These attractive acquisition opportunities continue to persist and as our current pipeline suggests, we continue to underwrite a significant number of potential transactions across the markets in which we operate. We currently have 30 buildings for $331 million that have closed subsequent to quarter end, are under contract or under LOI.
Included in this number are two forward commitments equipments for $51 million related to build-to-suit take out transactions expected to become completed and funded in 2017. On our last earnings call, we increased our acquisition guidance for the year to between $350 million and $450 million.
And we are confident they’ll be at the upper end of that range for 2016, while maintaining our investment returns. We contain to execute on disposition plan. During the third quarter, we disposed three non-core buildings for $835,000.
And as Ben mentioned, we are under contract to sell a portfolio of industrial assets for $80 million, which is expected to close by year end. We continue to expect the pricing to be in line of our previous guidance in the low 7 cap rate range. At quarter end we owned 300 buildings with a total of 59 million square feet.
Occupancy for the operating portfolio standard in 96.4% with an average lease term of 4.1 years, the quarter’s operating portfolio cash and GAAP Rent Change for signed leases were up 7% and 16% respectively. We have retention rate of 92.4% on the 1.3 million square feet expiring in the third quarter.
The operating portfolio’s cash and GAAP Rent Change for the retained tenants were both up 3%. We continue to expect retention for the full year 2016 to be approximately 70%. From an operation standpoint, cash NOI for the quarter grew 10% from the prior year. Same store cash NOI grew approximately 3.4% over the same period.
Core FFO grew by 9% compared to the third quarter of 2015, and on a per share basis Core FFO was $0.40 per share, an increase of approximately 2.6%. Our balance sheet continues to be strong in line with the BBB investment grade rating, which was reaffirmed by Fitch this quarter.
At quarter-end our immediately available liquidity was $468 million, our net debt to run rate EBITDA was 5.3 times and our fixed charge coverage ratio was 3.0 times. At quarter-end, we had approximately 1 billion of debt outstanding with a weighted average maturity of 5.7 years and a weighted average interest rate of 4%.
All of our debt is either fixed rate or has been swapped fixed rate with the exception of our revolver. During at the quarter we sold 4.2 million shares under our ATM program with gross proceeds of $101 million and a weighted average share price of $23.97.
Subsequent to the quarter, we sold an additional 3.1 million shares with gross proceeds of $71 million. Additionally, our Series A Preferred with a coupon of 9% and a notional balance of $69 million was fully repaid on November 2, 2016. I will now turn it back over to Ben..
Thank you, Bill. As I had on at least one previous occasion on our earnings call, please let me apologize for what seems to be the overuse of the word continues. Our inherence to a fundamentally sound approach to persisting market opportunity, leaves us little choice, but to overuse that word in describing our results and future.

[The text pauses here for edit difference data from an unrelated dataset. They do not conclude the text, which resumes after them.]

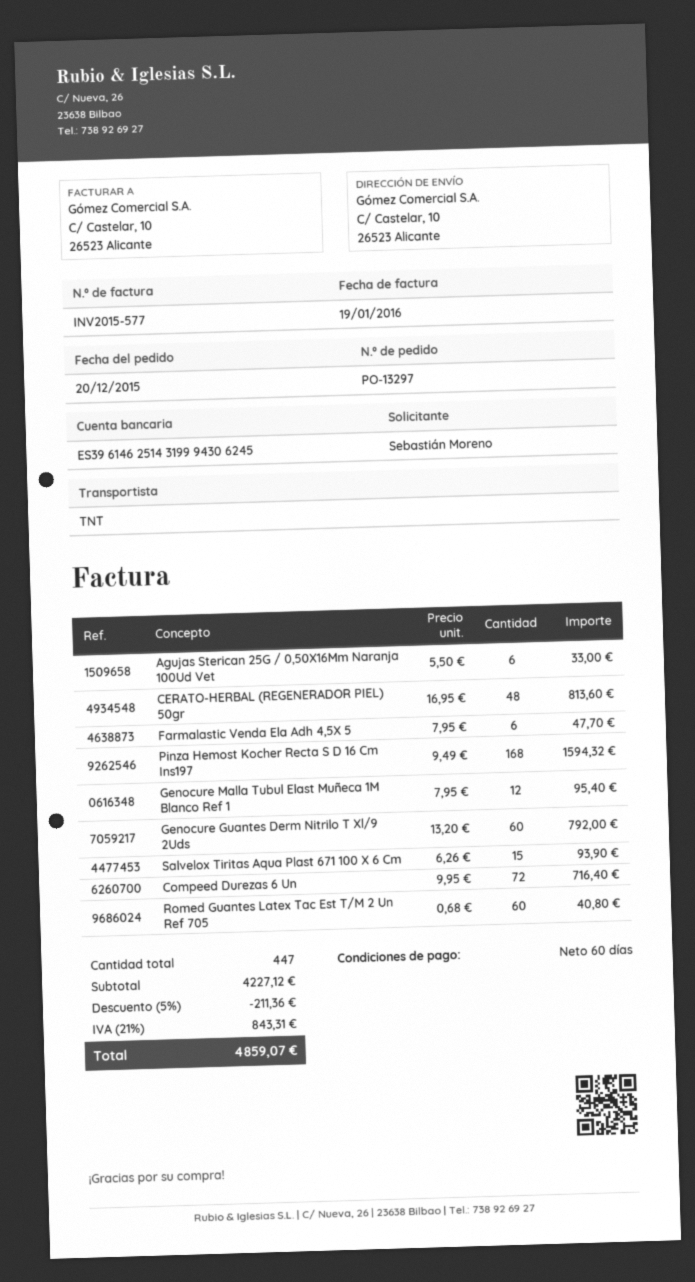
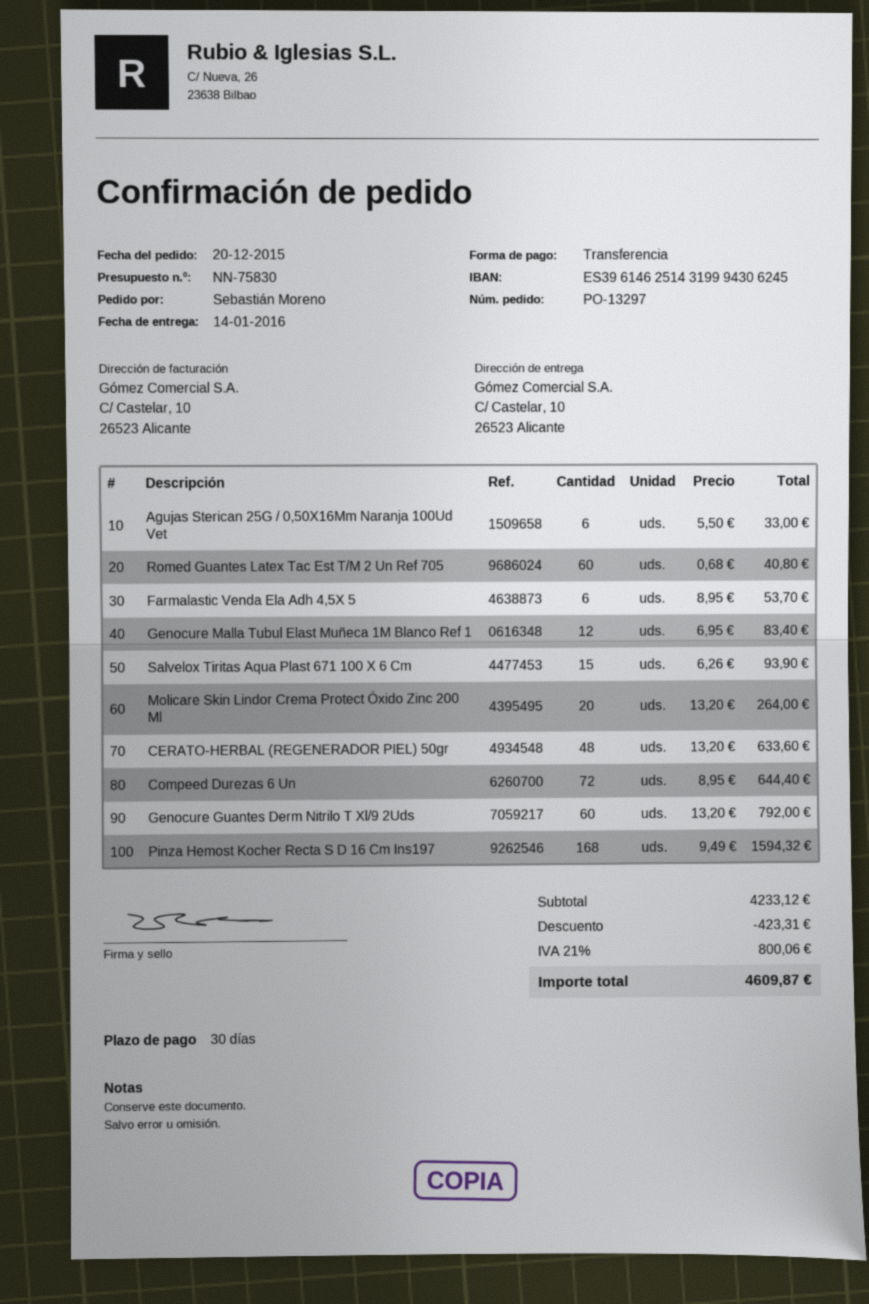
payment terms: 60 days -> 30 days
CERATO-HERBAL (REGENERADOR PIEL) 50gr: 48 x 16.95 = 813.60 -> 48 x 13.20 = 633.60
Farmalastic Venda Ela Adh 4,5X 5: 6 x 7.95 = 47.70 -> 6 x 8.95 = 53.70
Genocure Malla Tubul Elast Muñeca 1M Blanco Ref 1: 12 x 7.95 = 95.40 -> 12 x 6.95 = 83.40
Compeed Durezas 6 Un: 72 x 9.95 = 716.40 -> 72 x 8.95 = 644.40
Molicare Skin Lindor Crema Protect Óxido Zinc 200 Ml: none -> 20 x 13.20 = 264.00
subtotal: 4227.12 -> 4233.12
discount: 211.36 -> 423.31
tax: 21% = 843.31 -> 21% = 800.06
total: 4859.07 -> 4609.87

We’re pleased with the progress we have made this year and our expectations for the fourth quarter and beyond. We will continue to focus on growing the bottom line and delivering the best risk adjusted returns to our shareholders.
Maintaining the strength of our balance sheet and lower our cost of capital is an important part of delivering these superior risk adjusted returns.
Our commitment to these goals is demonstrated by our capital markets activity during and subsequent to the quarter and additional equity ratio of the ATM and the repayment of our 9% coupon Series A Preferred. Since our IPO, we’ve demonstrated a commitment to reviving our shareholders with not only growth but also income.
On November 2, our Board of Directors approved a dividend increase to $0.40 per share annually. We’ve now raised our dividend every year since we’ve been public. This continued focus and demonstrated capital discipline combined with the abundance of accretive acquisition opportunities make for a very bright future for our company.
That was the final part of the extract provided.